Единственное место из прошлого, по которому я всегда грущу, — дом Кати Москвиной, дом любви. Но сейчас на его стенах могла бы значиться запись из дневника блокадной девочки Тани Савичевой: «Умерли все». Все умерли в необыкновенном доме любви, в здании дореволюционного страхового общества «Россия». Умерла Фрида Львовна, умерла от инфаркта Катя, даже последний старожил дома Тоська завершила свое безалаберное существование под колесами машины, у самого своего подъезда. Умерли все. Но ничто — ни ворох новых знакомств, ни шумные премьеры и цветастые путешествия не заместили во мне эту утрату. Я ловила себя на том, что тянусь к телефонной трубке, чтобы позвонить Кате, представляю, как расскажу ей и Фриде Львовне о фильме или случайном увлечении. И Фрида Львовна будет простирать ко мне руки: «Деточка, возможно, это ваша фактура (фортуна)». А Катя назидательно скажет: «Я же говорила — для женщины прошлого нет». А я скажу: «Без плагиата. Это — Бунин».
Еще в Греции я часто думала о том, что Катина смерть нереальна уже потому, что подруга не узнает, чем завершилась моя любовная эпопея. Я ведь обязана ей все рассказать.
Листва из сырой латуни льнула к белотелой Владимирской церкви. От крохотной площади у церковного изножия во все стороны расходились переулки.
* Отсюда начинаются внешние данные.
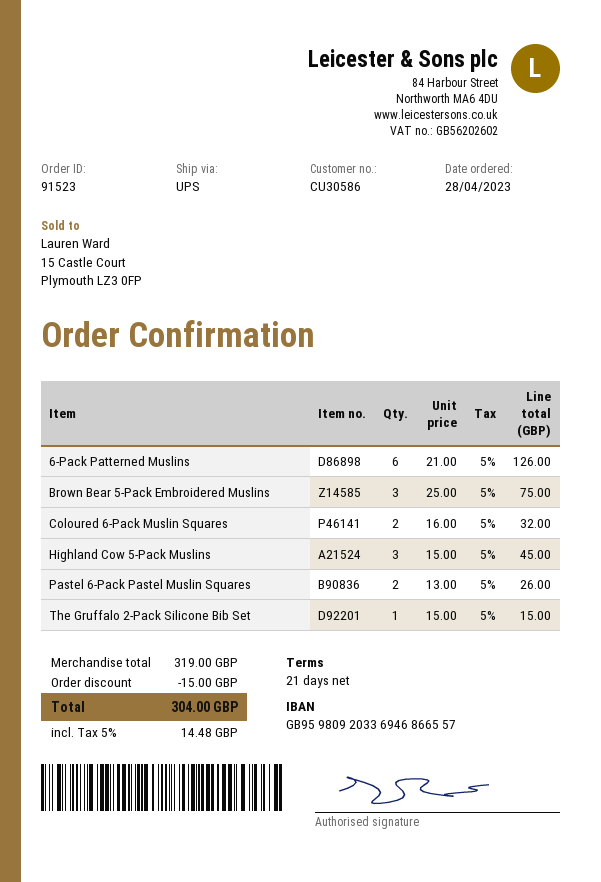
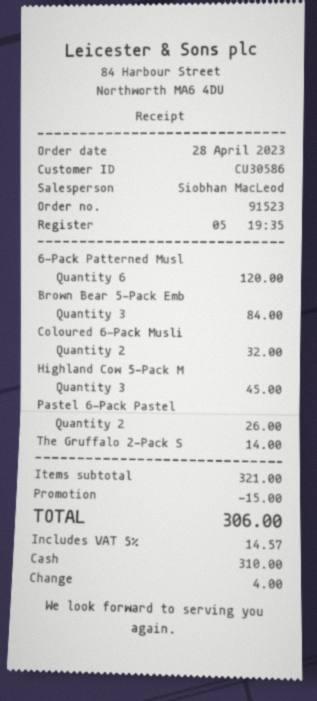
6-Pack Patterned Muslins: 6 for 126.00 -> 6 for 120.00
Brown Bear 5-Pack Embroidered Muslins: 3 for 75.00 -> 3 for 84.00
The Gruffalo 2-Pack Silicone Bib Set: 1 for 15.00 -> 1 for 14.00
subtotal: 319.00 -> 321.00
tax: 5% = 14.48 -> 5% = 14.57
total: 304.00 -> 306.00

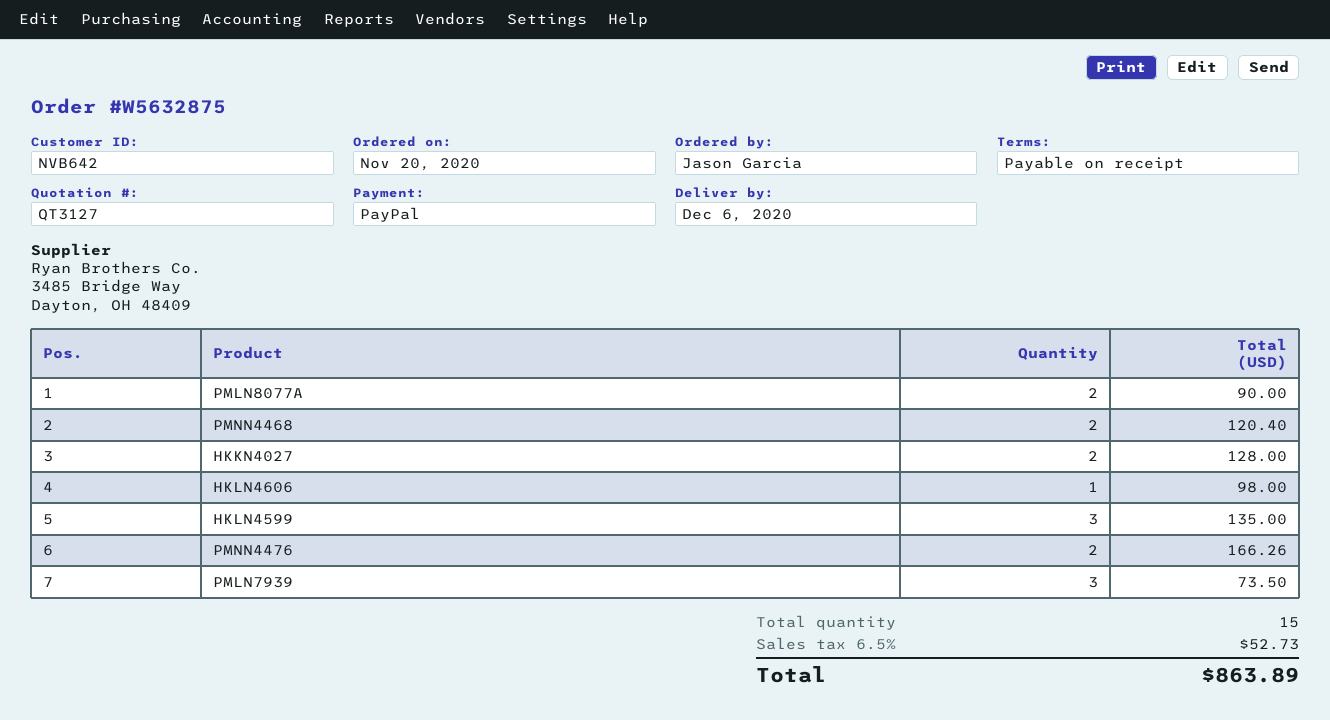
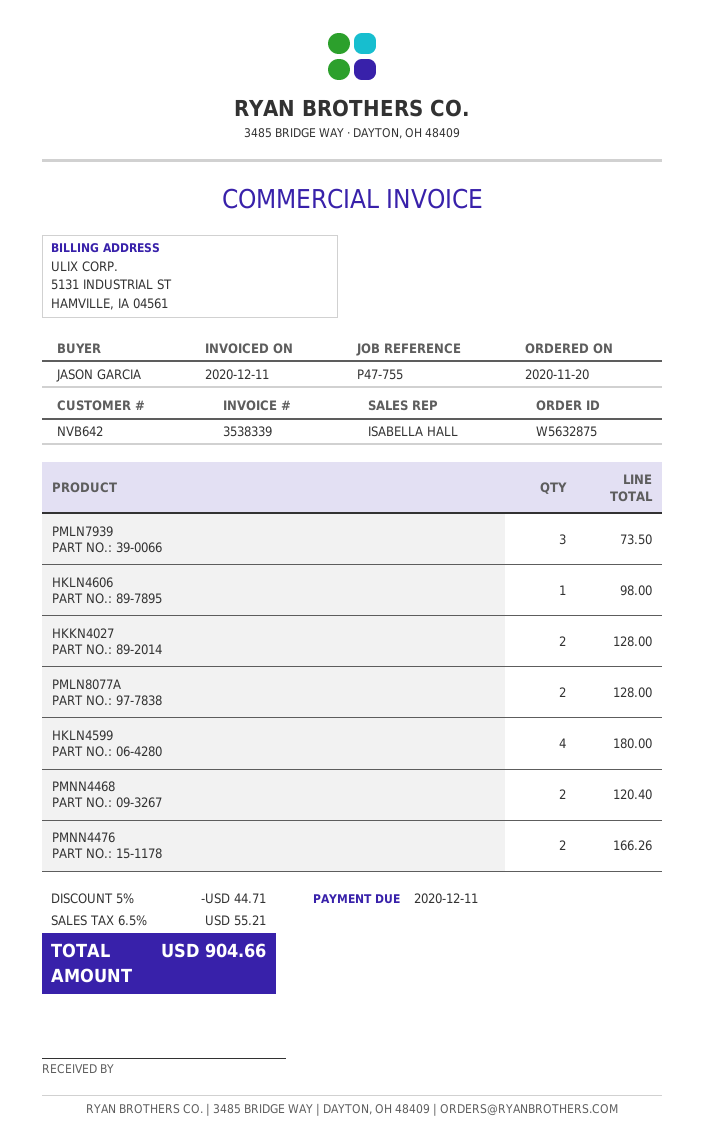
PMLN8077A: 2 for 90.00 -> 2 for 128.00
HKLN4599: 3 for 135.00 -> 4 for 180.00
discount: none -> 5% = 44.71
tax: 6.5% = 52.73 -> 6.5% = 55.21
total: 863.89 -> 904.66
Как ошеломляюще — точно у Гоголя: «дороги расползлись, как раки». С Гоголем бессмысленно тягаться и мне, и переулкам. Эти расходились с неспешностью усталого служивого люда.
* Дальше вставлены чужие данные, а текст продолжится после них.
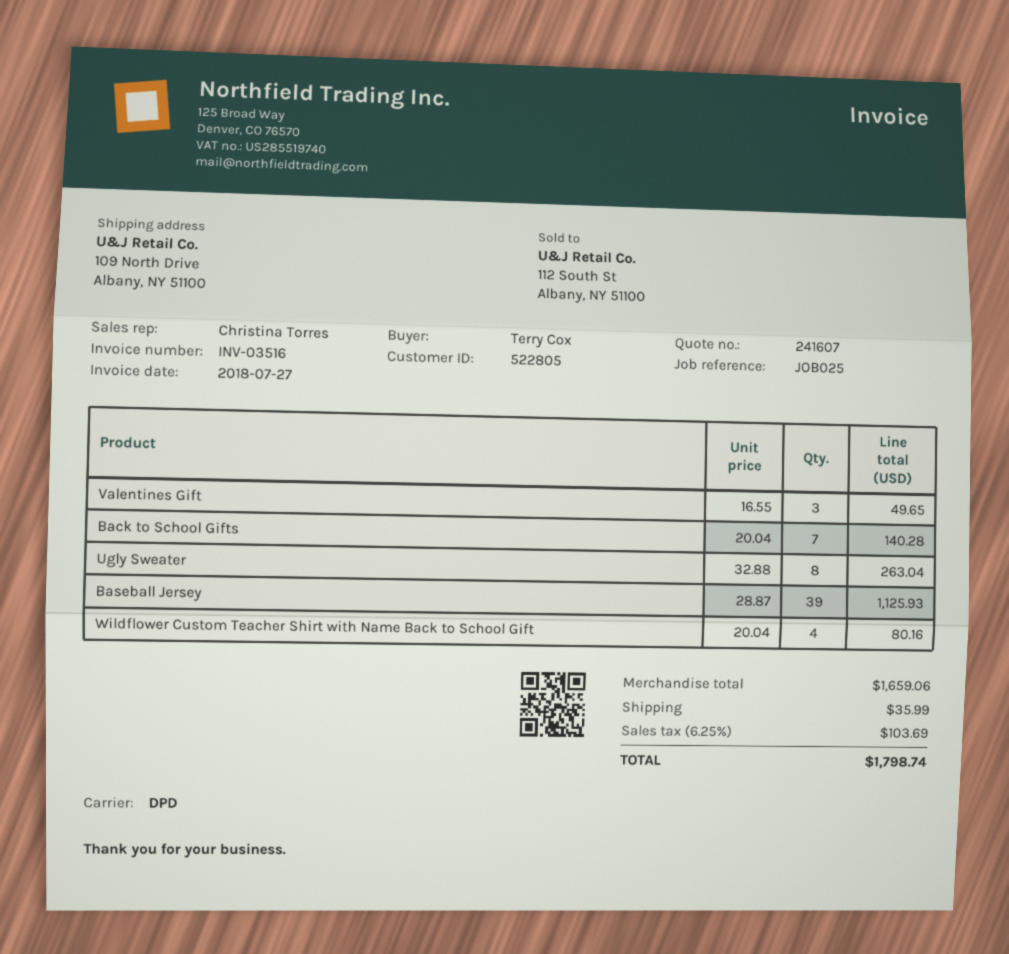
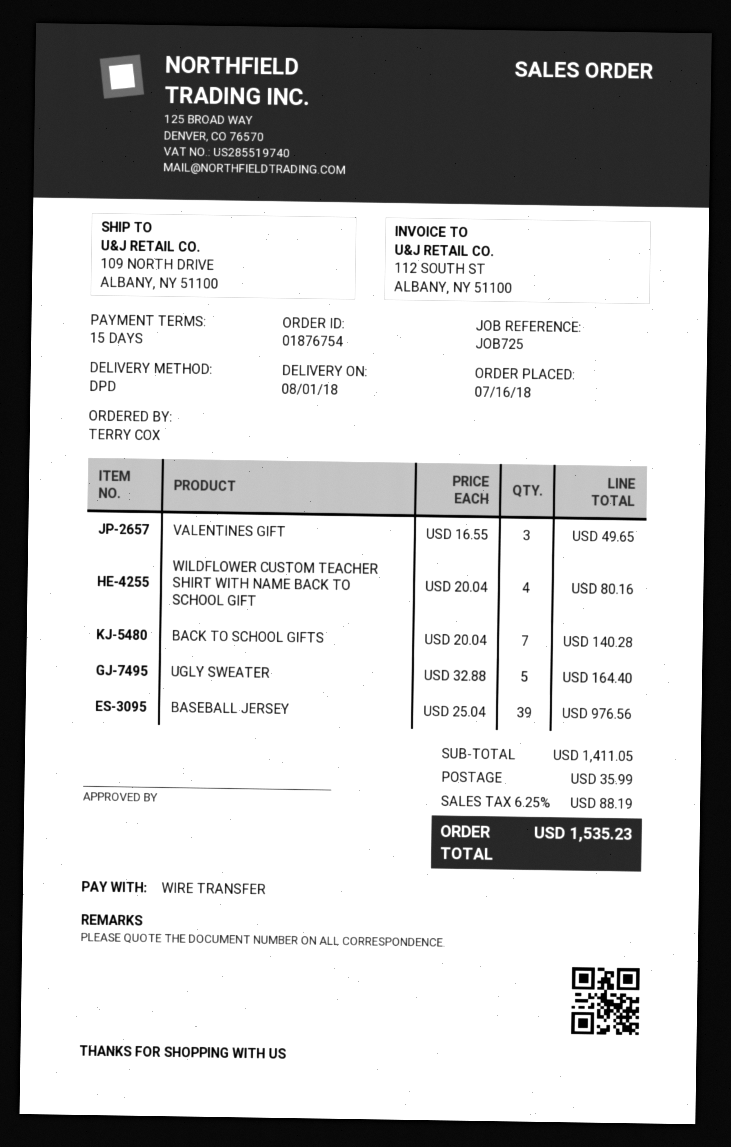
reference: JOB025 -> JOB725
Ugly Sweater: 8 x 32.88 = 263.04 -> 5 x 32.88 = 164.40
Baseball Jersey: 39 x 28.87 = 1125.93 -> 39 x 25.04 = 976.56
subtotal: 1659.06 -> 1411.05
tax: 6.25% = 103.69 -> 6.25% = 88.19
total: 1798.74 -> 1535.23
По одному из них, по Старосадскому, только что отбыла Катька, внучка. Пошла позаниматься часок в Исторической библиотеке. Потом мы собирались с ней в «Современник» на новый спектакль. А свободный час я решила побродить тут, где толпились старинные особняки, где Москва была почти не тронута новшествами и тлением.
Мы самозабвенно жили друг в друге. Я — в осени, осень — во мне.
Навстречу мне шел Василий Привалов. Белокурый, стройный, самоуверенный, как всегда, молодой. Только когда мы поравнялись, я поняла, что это другой человек, что это не может быть он. Прошло четверть века, и истинный Привалов обязан был постареть. И правда, незнакомец только смахивал, здорово смахивал на Василия.
Но вот что интересно: из всех жителей прошлого, кроме обитателей дома любви, ко мне настойчиво являлся именно Привалов. А ведь виделись-то мы считанные разы. И в близких и дорогих он никак числиться не мог. А услышав его имя, я каждый раз замирала, как гончая в охотничьей стойке.
Однажды донеслось: «Привалов женился на какой-то немке и отбыл в Германию на ПМЖ». Немка, по словам источника, была белесой до линялости и ни на что, кроме роли средства передвижения, и не требовалась. Кажется, потом он ее бросил. Но и сам сгинул. На всяких кинофорумах и фестивалях о нем слыхом не слышно. Черт с ним — даже к лучшему. Некому внушать мне, что все мои труды были лукавством и самообманом. И запустили яд в мою подкорку.
К тому же, к тому же… Именно Привалов дал мне понять: смехотворны для стареющей дамы страдания юного Вертера. И со временем несовместны: слова отмерли, чувства прячутся за иронию. Я — реликт, годный лишь для снисходительного созерцания новоявленных современников.
Когда Тала бросила Василия, я мстительно ликовала. Может, отвергнутость тряхнет его? Интересно, что пережил он тогда? Хотя, наверное, в «человеке времени» и этот поворот событий особых потрясений не вызвал. Время отменяет любовь в ее прежних ипостасях. Чем дальше, тем больше. Может же Катька не заметить, что живет на свете какой-то Панайотис.
Сейчас Привалов прошел мимо, не взглянув на меня, как и должен был пройти былым, уже не существующим обликом, незнакомцем.
Я могла не останавливать зрение и мысль на этом почти бесплотном проходе. Я могла, стоя у церковной ограды, продолжать рассматривать особняк на другой стороне переулка. Собственно, особняком, видимо, было только его левое крыло с высокими полуциркульными окнами бельэтажа. Именно вокруг него порхала стая голубей.